Deux députés d’Occitanie, Jacques Oberti (Haute-Garonne) et Jean-René Cazeneuve (Gers), ont présenté un rapport sur l’avenir des missions de service public de La Poste. Ils proposent de revoir le financement et l’organisation du réseau postal face à la baisse du courrier et aux nouveaux besoins des territoires.
Le sujet dépasse largement les frontières de l’Assemblée nationale : il concerne directement les habitants des villes moyennes, des zones rurales et des territoires où le bureau de poste reste parfois un point d’accès essentiel aux services du quotidien. Jacques Oberti, député socialiste de Haute-Garonne, et Jean-René Cazeneuve (majorité présidentielle), député du Gers, se sont penchés sur l’avenir des missions de service public confiées à La Poste. Dans un rapport publié le 1er juillet 2026, les deux élus d’Occitanie proposent plusieurs pistes d’évolution dans la perspective d’une nouvelle loi postale.
Après plus de 15 ans sans réforme d’ensemble du cadre postal, leur travail vise à mesurer l’adéquation entre les missions confiées à La Poste et les réalités actuelles.
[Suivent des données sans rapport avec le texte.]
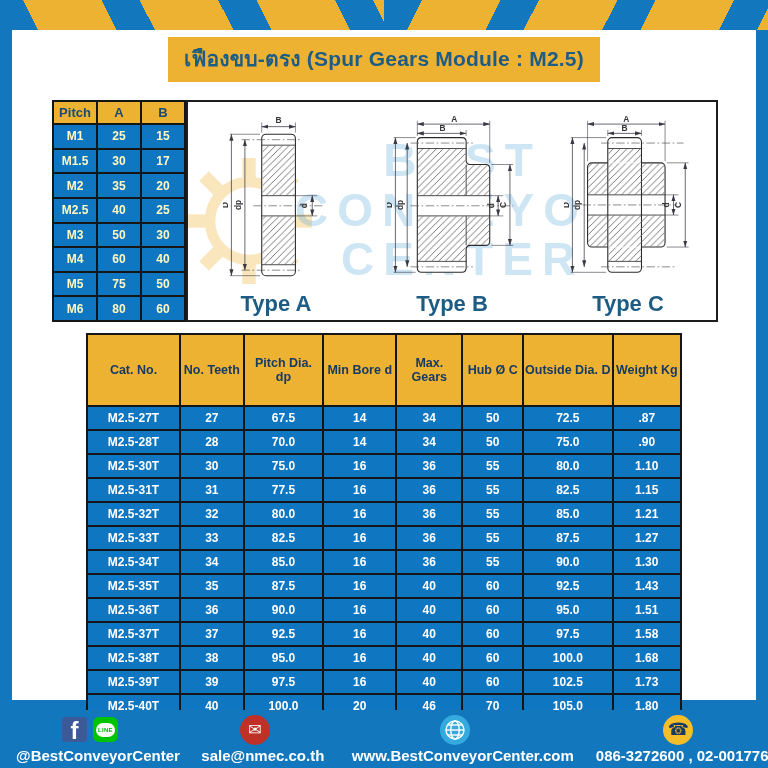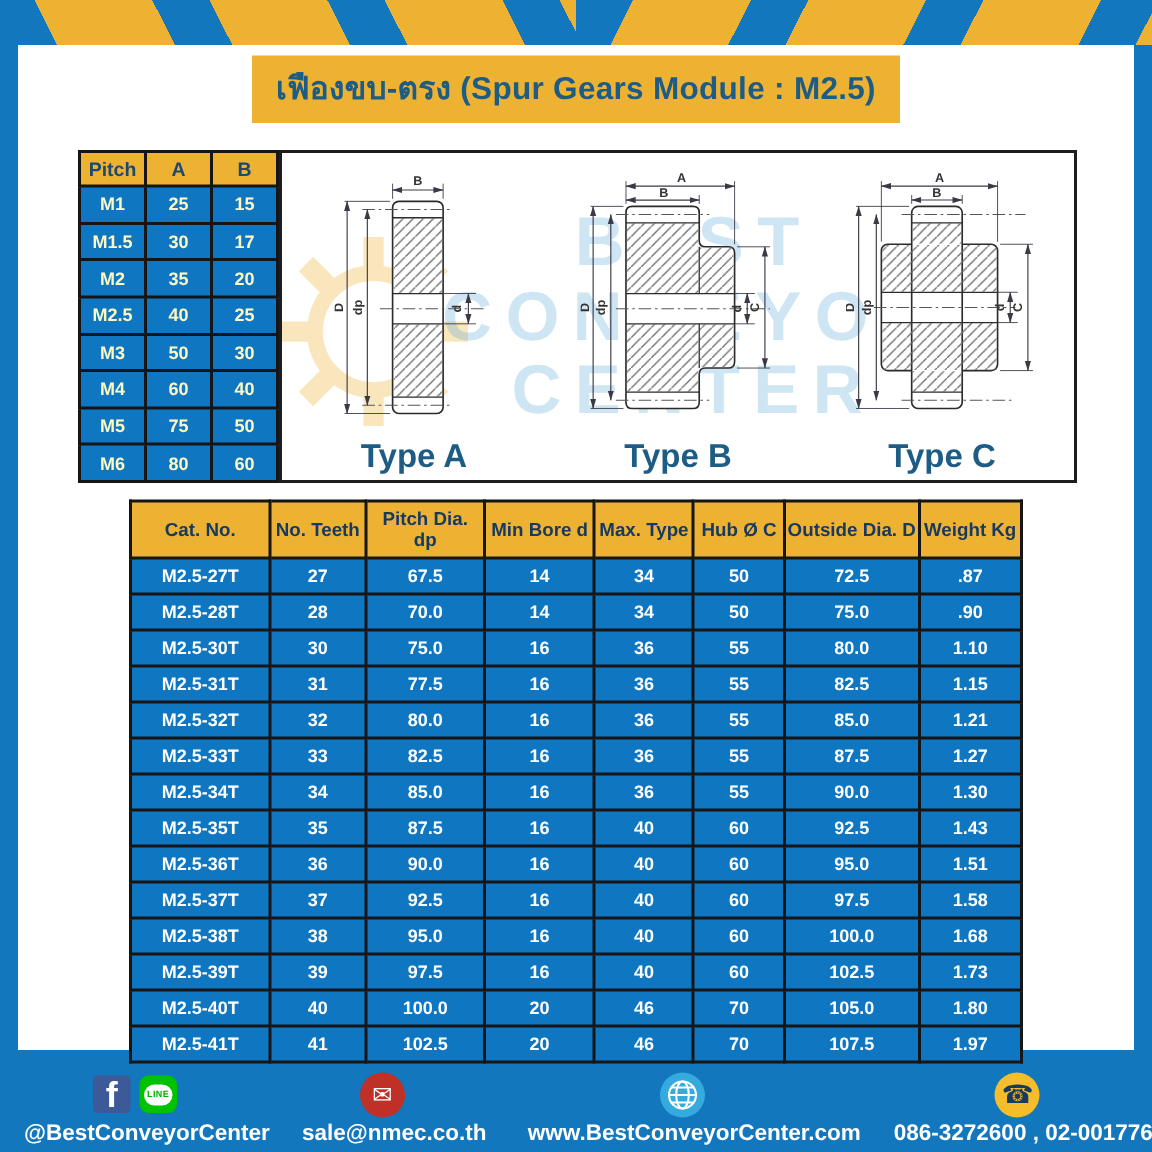--- a/index.html
+++ b/index.html
@@ -53,7 +53,7 @@
 
   
   table.main { border-collapse:collapse; width:596px; margin:11px auto 0; table-layout:fixed; }
-  table.main th { background:#eeb233; color:#173a63; font-size:12.5px; padding:4px 1px; border:2px solid #151515; }
+  table.main th { background:#eeb233; color:#173a63; font-size:12.5px; padding:21px 1px; border:2px solid #151515; }
   table.main td { background:#0f76c2; color:#ffffff; font-size:12px; font-weight:bold; text-align:center; padding:4px 1px; border:2px solid #151515; }
   table.main th:nth-child(1){width:15.2%} table.main th:nth-child(2){width:10.2%}
   table.main th:nth-child(3){width:12.9%} table.main th:nth-child(4){width:11.8%}

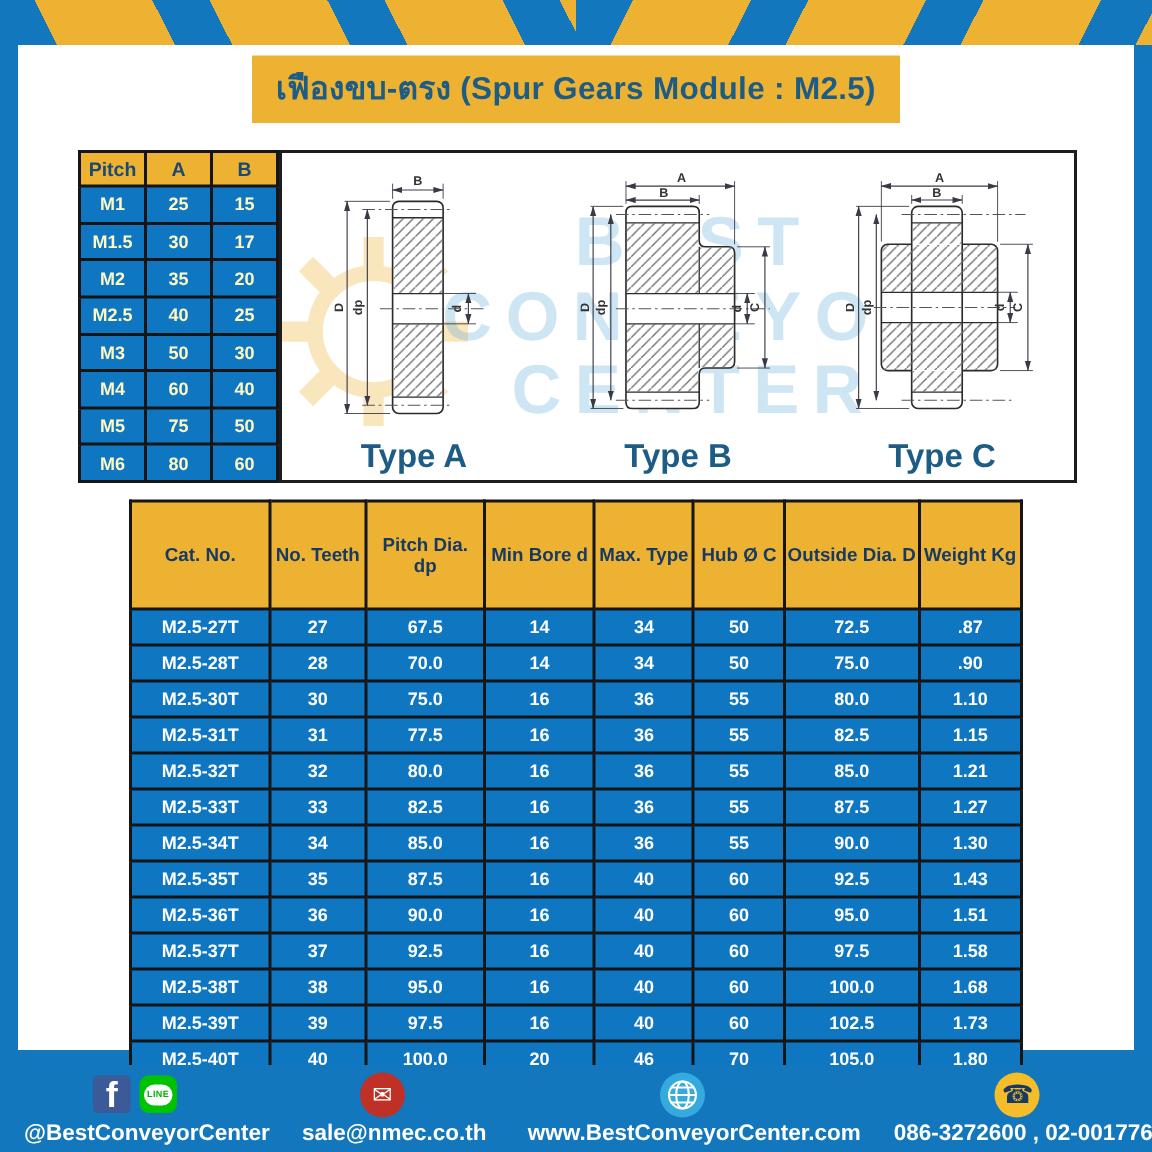--- a/index.html
+++ b/index.html
@@ -318,7 +318,7 @@
           <th>No. Teeth</th>
           <th>Pitch Dia. dp</th>
           <th>Min Bore d</th>
-          <th>Max. Type</th>
+          <th>Max. Gears</th>
           <th>Hub Ø C</th>
           <th>Outside Dia. D</th>
           <th>Weight Kg</th>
Car depuis la dernière loi en la matière, les habitudes des usagers ont profondément changé : les échanges numériques ont pris une place croissante, le recours au courrier traditionnel a fortement diminué et les attentes en matière de services de proximité ont évolué.
Les parlementaires se sont intéressés aux quatre missions exercées par La Poste pour le compte de l’État : le service universel postal, la distribution de la presse, l’aménagement du territoire et l’accessibilité bancaire. Selon leurs conclusions, le financement associé à ces missions ne permettrait plus de couvrir totalement les coûts supportés par l’entreprise, avec un déficit évalué à plus d’un milliard d’euros par an.
La baisse du courrier bouleverse l’équilibre du modèle postal
Cette situation s’explique notamment par la transformation profonde de l’activité historique de La Poste. Le volume de courrier distribué a été divisé par 3,5 depuis 2005 et devrait continuer à reculer pour atteindre environ 3 milliards d’objets en 2030.
Dans le même temps, le rôle du réseau physique évolue. La fréquentation des bureaux de poste a été divisée par trois en 16 ans, mais leur présence demeure un enjeu important dans de nombreux territoires, notamment lorsque d’autres services publics se raréfient. Les rapporteurs relèvent également que le fonds destiné à accompagner le maintien du réseau présenterait un besoin de financement supplémentaire de près de 45 millions d’euros pour 2026.
Face à ces évolutions, les deux députés avancent plusieurs propositions pour revoir l’organisation et le financement des missions publiques. Leur recommandation principale consiste à inscrire dans une future loi postale une compensation minimale correspondant à 66% du coût réel des missions de service public, contre 49% actuellement, avec une montée en charge prévue sur cinq ans.
Vers un nouveau rôle pour le réseau postal dans les territoires
Le rapport ne se limite toutefois pas à la question financière. Il invite également à réfléchir aux nouvelles fonctions que pourrait assurer le réseau postal, en particulier dans les secteurs où la proximité reste un enjeu majeur.
Les députés proposent ainsi de développer certaines activités sur la base de partenariats contractuels, comme le portage de repas ou de médicaments, la veille sociale ou encore l’appui à certaines opérations administratives. L’objectif affiché est de renforcer l’utilité du réseau existant sans créer de nouvelles missions inscrites dans la loi.
La distribution de la presse constitue également un point de réflexion. Aujourd’hui, ce dispositif représente un coût d’environ 600 millions d’euros par an pour La Poste. Le rapport envisage une évolution du système, avec un soutien davantage porté par l’État directement auprès des éditeurs.
« La Poste doit poursuivre ses gains de productivité tout en respectant ses engagements », indiquent Jacques Oberti et Jean-René Cazeneuve dans leurs recommandations générales. À travers leurs 39 propositions, les deux parlementaires d’Occitanie avancent donc des pistes de réflexion pour que le service postal s’adapte aux contraintes économiques mais qu’il maintienne une présence de proximité pour les habitants des territoires, notamment ruraux.